He followed her listlessly down the dusty flights; the ponies were stamping fretfully in the shadows, but as much from boredom and strangeness as from fear—or perhaps the stress the children felt was making them kick the cobbles in that fretful way. Jonathan walked up to Caesar and slapped his well-padded shoulder.

“Shut up, you fat idiot,” he said. “We could stick it out for months here. Corn for you and pineapples for me and a million rats to talk to.”

Caesar enjoyed being spoken to like that. Margaret fondled Scrub's nose and gently teased his ears until he was calm. Then she opened the door. The water was almost still now, though two dogs still paddled feebly at the far edge. A few more shapes floated in the middle of the water—the others must have got out somehow, or sunk when they drowned. As she looked, a hatch on
Heartsease
opened and a cautious head poked out—Lucy's. Margaret stepped into the open and waved; an arm waved back. Jonathan came and stood beside her, with his usual perky, cat-faced look.

“If they used their pole to break the ice around her,” he said, “they could cast off the far hawser and we could haul her over.”

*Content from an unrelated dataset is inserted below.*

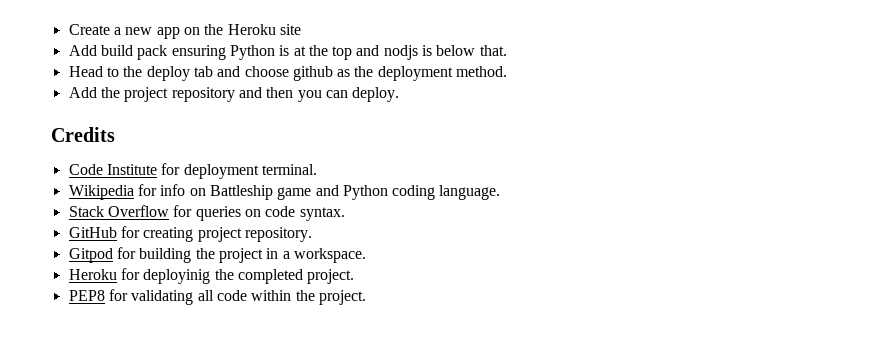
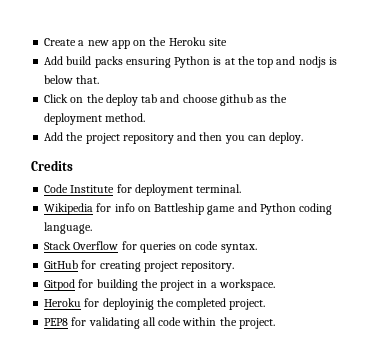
[137,45,168,60] pack -> [94,56,123,68] packs
[68,66,119,77] Head to -> [44,94,84,103] Click on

“Scrub and Caesar could, anyway,” said Margaret.

But it took five minutes of signaling and hallooing before Lucy grasped the idea and persuaded Tim to do the work. Meanwhile Margaret devised a makeshift connection between the near hawser and Scrub's horsecollar, and an even more makeshift harness for Caesar to do his share of hauling in. Caesar didn't mind, but the ramshackle and once-only nature of the whole contraption displeased Scrub's conservative soul, and she had to bully him before he suddenly bent to his task like a pit-pony and began to haul the inert but frictionless mass across the dock. Margaret led the ponies back into the warehouse, so that they could pull straight.

“Whoa!” shouted Jonathan from the quayside, and she hauled back on the bridles. The hawser deepened its curve until it lay like a basking snake along the floor, but it was many seconds before she heard the dull boom of the tug nudging up against the stonework. Three minutes later they had shut the ponies back in the warehouse and were standing on the deck, where Tim was cuddling a draggled yellow blob with a snarling black snout.

“What's he got?” said Margaret.

“Puppy,” said Lucy. “He fished un off a bit of ice as the boat ran past. Come and see Otto. He's better—in his mind, that is. He can't move his legs still, and his side hurts him, but he's better in his mind.”

She led them below.

Chapter 6

WILL SHE GO?

It was glorious to be out of the fingering wind.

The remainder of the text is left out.